Ah, sim, evidente, ele já se aliou a Judas. Mas o Fernando Henrique se aliou a Satanás. Fernando Henrique se antecipou, se aliou a Satanás, fez uma aliança com o sistema financeiro, internacionalizou a economia. O Brasil tinha um sistema bancário muito nacional. E o Lula continuou mais ou menos esse processo. E se alia com todos, Lula não é aliado, é sócio do mensalão, o dinheiro que entrava por fora pra comprar votos por dentro do Congresso. Você não vê criticas. O que fez com os movimentos sociais... Os judas de Lula são mais ou menos os satanás do Fernando Henrique, mas são menos agressivos. Quais são os judas dele? Como é que o País tem seis centrais sindicais e todas apoiam o governo? Isso não aconteceu nem com Stalin. Na França, há as centrais contra Sarkozy e a favor de Sarkozy, é uma briga. Na Alemanha também. O mais puro dos movimentos sociais brasileiros, pra usar uma palavra agressiva, foi "estuprado" por Lula: a UNE. Ela era um dos mais puros movimentos sociais do País, mas o Lula realmente estuprou, virou um escritório do governo. Pois bem. Tenho uns depoimentos que só um sujeito da minha idade pode dar. O que era o seminário católico. O que era o Partido Comunista. O Partido Comunista era o mais santo...

Por quê?
Era a favor do povo, de todas as causas nacionais. Era comandado pela União Soviética, inegável, mas como a URSS não tinha invadido o Brasil, não tinha tropas aqui, era uma coisa distante. O PC defendia melhores bandeiras que a imprensa. A imprensa de hoje é uma imprensa capitalista.

A mídia brasileira não ficou muito com a cara de São Paulo?
Porque é uma imprensa empresarial e a base está lá. O Sistema Globo está no Rio, mas na verdade está lá. Destaco determinadas maneiras de atuação no livro. Mostro como era a UNE. Éramos todos soldados do bem. E o Partido Comunista ajudava isso, mas tinha atrás a URSS. A gente tem agradecer ao Dutra, porque rompeu logo com a URSS e purificou o Partido Comunista Brasileiro.

Por que o PCB foi rejeitado pela esquerda brasileira? Até hoje é atacado, condenam sua herança para a esquerda.
Porque quando caiu o muro de Berlim, mudou tudo. Lula chegou mais aliado a Golbery. Era uma "válvula de escape", como Golbery dizia, do movimento operário, que não era mais controlado pelo PC, mas por Lula e a Igreja Católica e seus aliados. A Igreja substituiu o Partido. Aí veio toda aquela cobertura do dom Evaristo (Arns). A Igreja substituiu porque os membros do PC estavam mortos ou na cadeia.

O livro vai até o governo Collor?
O livro é uma história de 50 anos, de 1944 até 1994, quando eu voltei de Paris. Depois de 94, tem o Fernando Henrique e o Lula, mas guardo pra outro livro.

Na hora do ponto final, o que você sentiu ou pensou?
Eu tive um estresse, doença mesmo.
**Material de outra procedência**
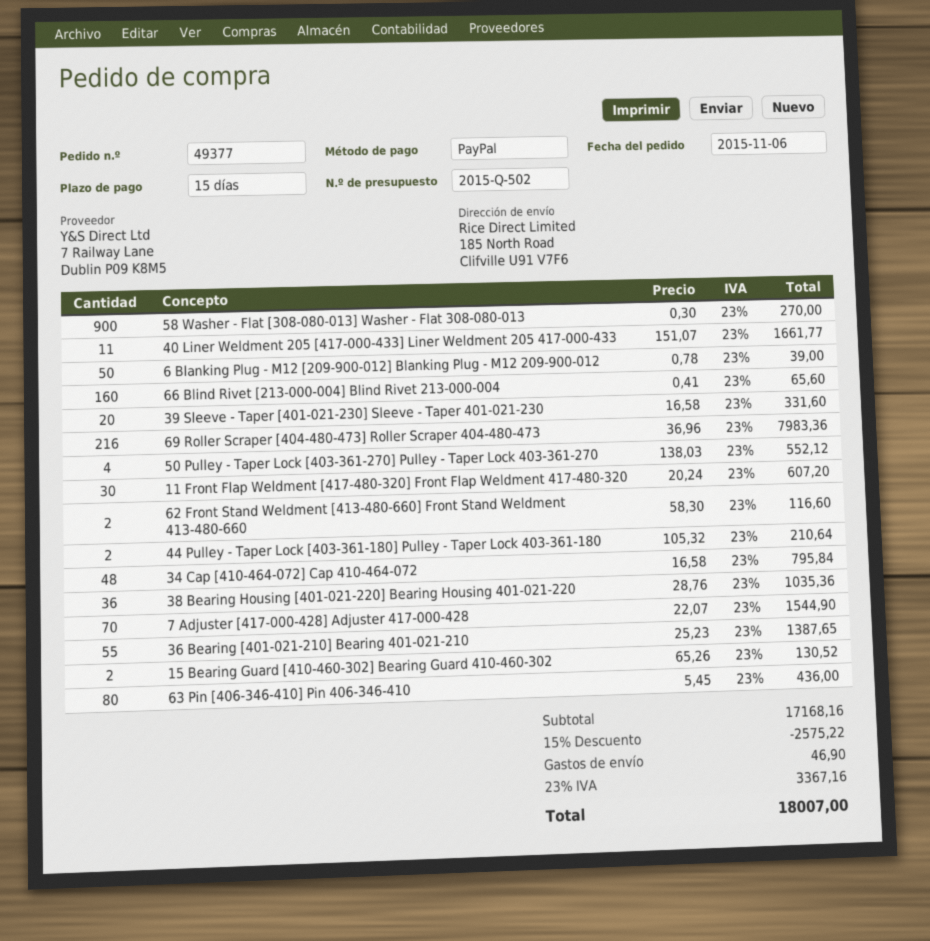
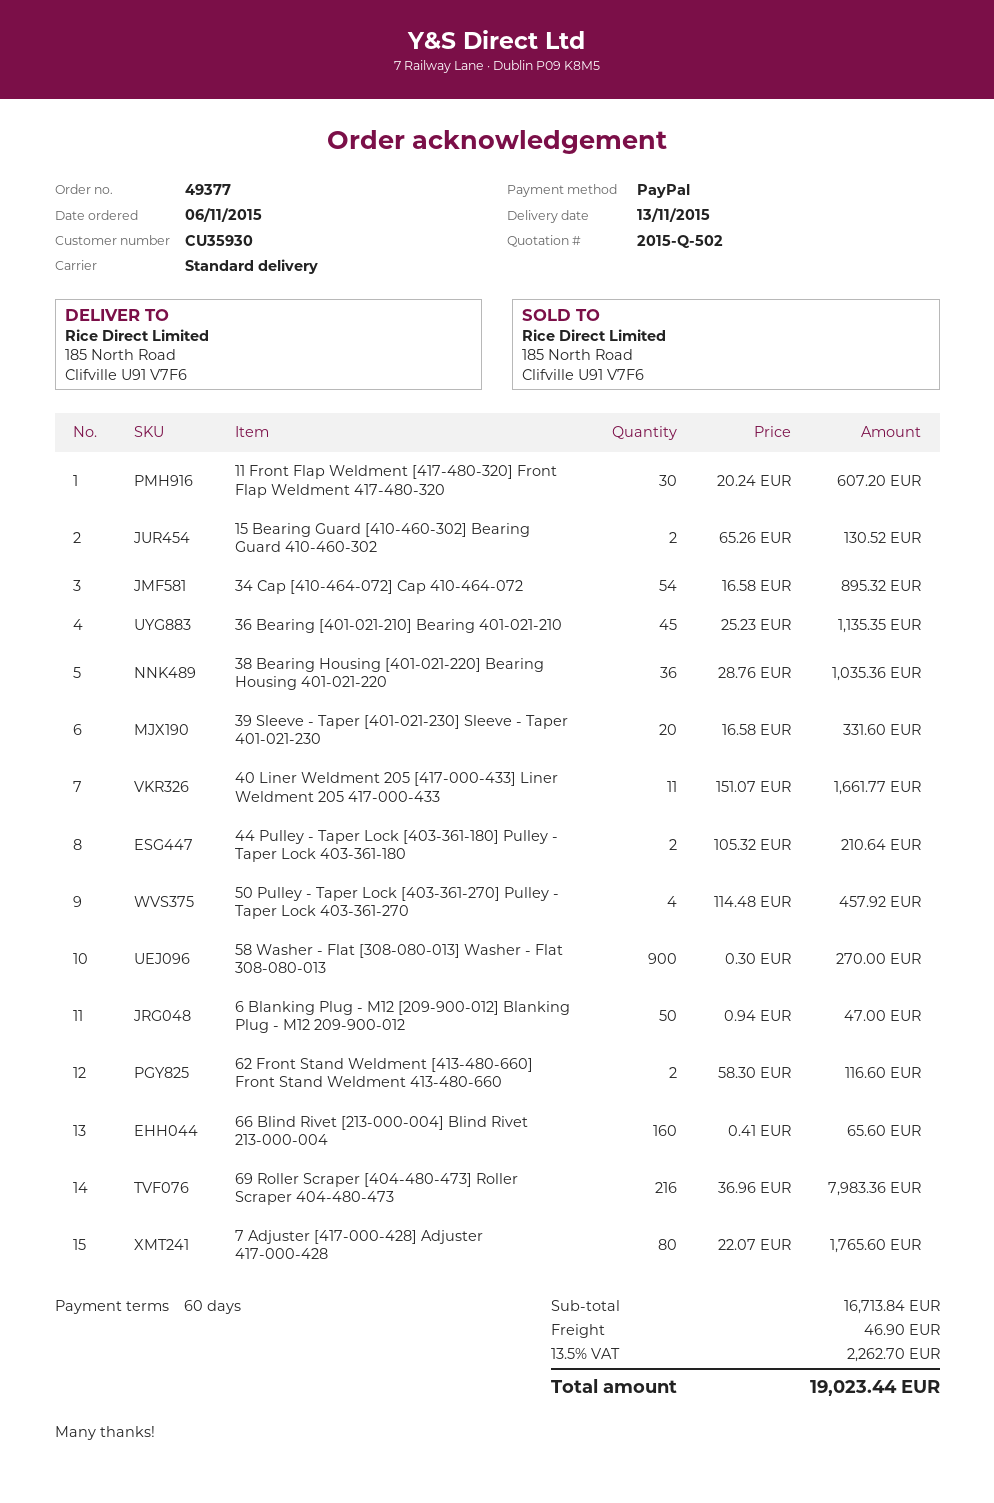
payment terms: 15 days -> 60 days
6 Blanking Plug - M12 [209-900-012] Blanking Plug - M12 209-900-012: 50 x 0.78 = 39.00 -> 50 x 0.94 = 47.00
50 Pulley - Taper Lock [403-361-270] Pulley - Taper Lock 403-361-270: 4 x 138.03 = 552.12 -> 4 x 114.48 = 457.92
34 Cap [410-464-072] Cap 410-464-072: 48 x 16.58 = 795.84 -> 54 x 16.58 = 895.32
7 Adjuster [417-000-428] Adjuster 417-000-428: 70 x 22.07 = 1544.90 -> 80 x 22.07 = 1765.60
36 Bearing [401-021-210] Bearing 401-021-210: 55 x 25.23 = 1387.65 -> 45 x 25.23 = 1135.35
63 Pin [406-346-410] Pin 406-346-410: 80 x 5.45 = 436.00 -> none
subtotal: 17168.16 -> 16713.84
discount: 15% = 2575.22 -> none
tax: 23% = 3367.16 -> 13.5% = 2262.70
total: 18007.00 -> 19023.44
Me deu uma labirintite. Terminei o livro inteiramente perturbado. No resto do livro eu me senti estressado. Ele tem três amores mortos. Você de repente vai vivendo mais e a vida se torna uma alameda de amores mortos. Fui revirar, mesmo assim é um negócio difícil. Agora, foi a melhor coisa que fiz na minha vida, é a coisa mais parecida comigo. Fiz "Folclore Político", mas minha cabeça não é de folclore político. Fiz o de campanha, mas também não sou eu, 50% dos outros e 50% meu. Eu procurei, acho que fiz bem, esse livro sou eu. É minha alma, minha vida, meus sofrimentos, minhas angústias e, inclusive, as brigas em que entrei. Não falseei nada. Deixei de contar algumas histórias. Mas conto a história da campanha do Collor, do Juscelino, da ditadura.